Pour lui, tant qu’il y a des mesures d’isolement social, il est « impossible » de se conformer à une décision de reprise de possession.
" Dès le départ, je pense que cela n’a pas de sens d’avoir un territoire agricole productif et de vouloir revenir en arrière, à une terre inculte ", dit Dorini, bien qu’il n’ait pas accès à l’ensemble du procès, en raison du fait que les tribunaux n’ont pas encore examiné la demande du DPU.
Le territoire agricole
En 2010, deux décrets signés par le président Lula et publiés au Journal officiel de l’Union (DOU) ont déclaré l’intérêt social de la région pour la réforme agraire. Cela a autorisé l’INCRA à procéder à l’expropriation des deux fermes (Fazenda Portal do Paraíso et Fazenda Santa Fé) et à la formation du territoire agricole Luiz Beltrame.
En 2013, le projet du territoire agricole Luiz Beltrame a été officiellement créé, par l’ordonnance n° 19 de l’INCRA, qui l’a ratifié.

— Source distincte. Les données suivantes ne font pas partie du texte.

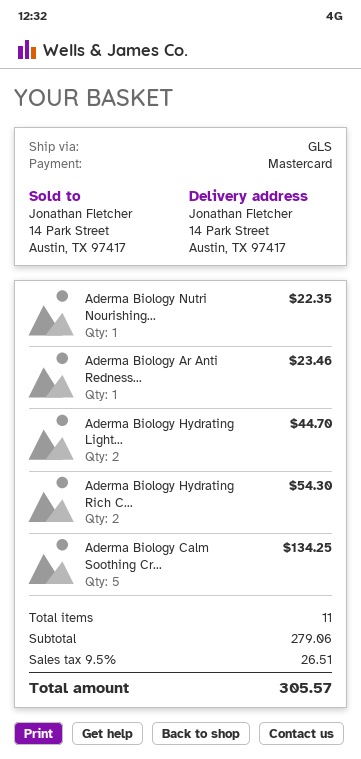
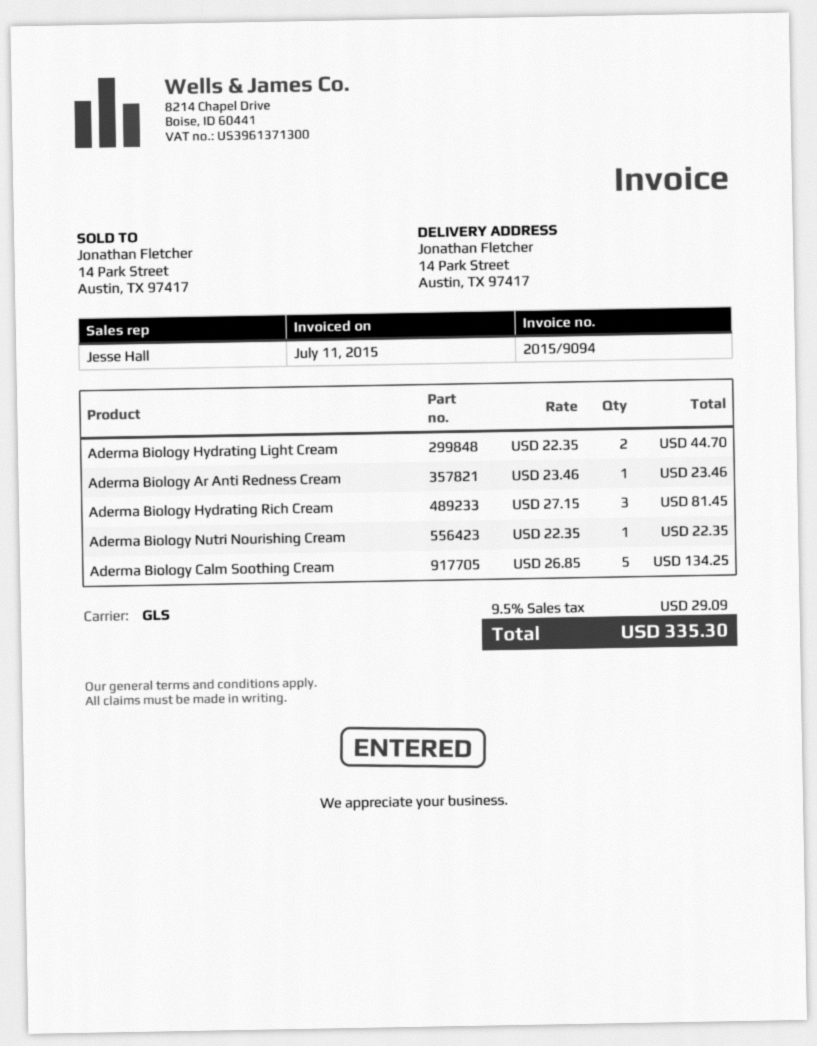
Aderma Biology Hydrating Rich C...: 2 for 54.30 -> 3 for 81.45
tax: 9.5% = 26.51 -> 9.5% = 29.09
total: 305.57 -> 335.30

En mars 2019, l’impact positif du territoire agricole dans la région a été tel que le conseil municipal de Gália a approuvé deux motions : l’une pour applaudir l’INCRA pour son rôle « fondamental » dans le territoire agricole de Luiz Beltrame, et l’autre pour soutenir les 20 familles de la région.
Qui est Ivan Cassaro ?
Jorge Ivan Cassaro est le propriétaire de Mundial Paper Embalagens, situé à Jaú, dans l’Etat de São Paulo. En 2014, il a été candidat à la députation fédérale et, en 2016, à la mairie de Jaú, pour le Parti national écologique (PEN) de l’époque, aujourd’hui dénommé Patriota (Patri). Jusqu’en 2019, il a été membre du Parti social libéral (PSL), qu’il a quitté pour rejoindre le Parti Social Démocratique (PSD).
Lorsqu’il a tenté de devenir maire de Jaú, Cassaro a vu sa candidature contestée par le Tribunal supérieur électoral (TSE) pour abus de pouvoir économique. À l’époque, il avait déclaré un patrimoine d’environ 20 millions de réaux : 10 parcelles de terre à Jaú, 2 domaines à la campagne, 3 propriétés agricoles (dont la Fazenda Santa Fé), des investissements financiers, des entreprises et une maison.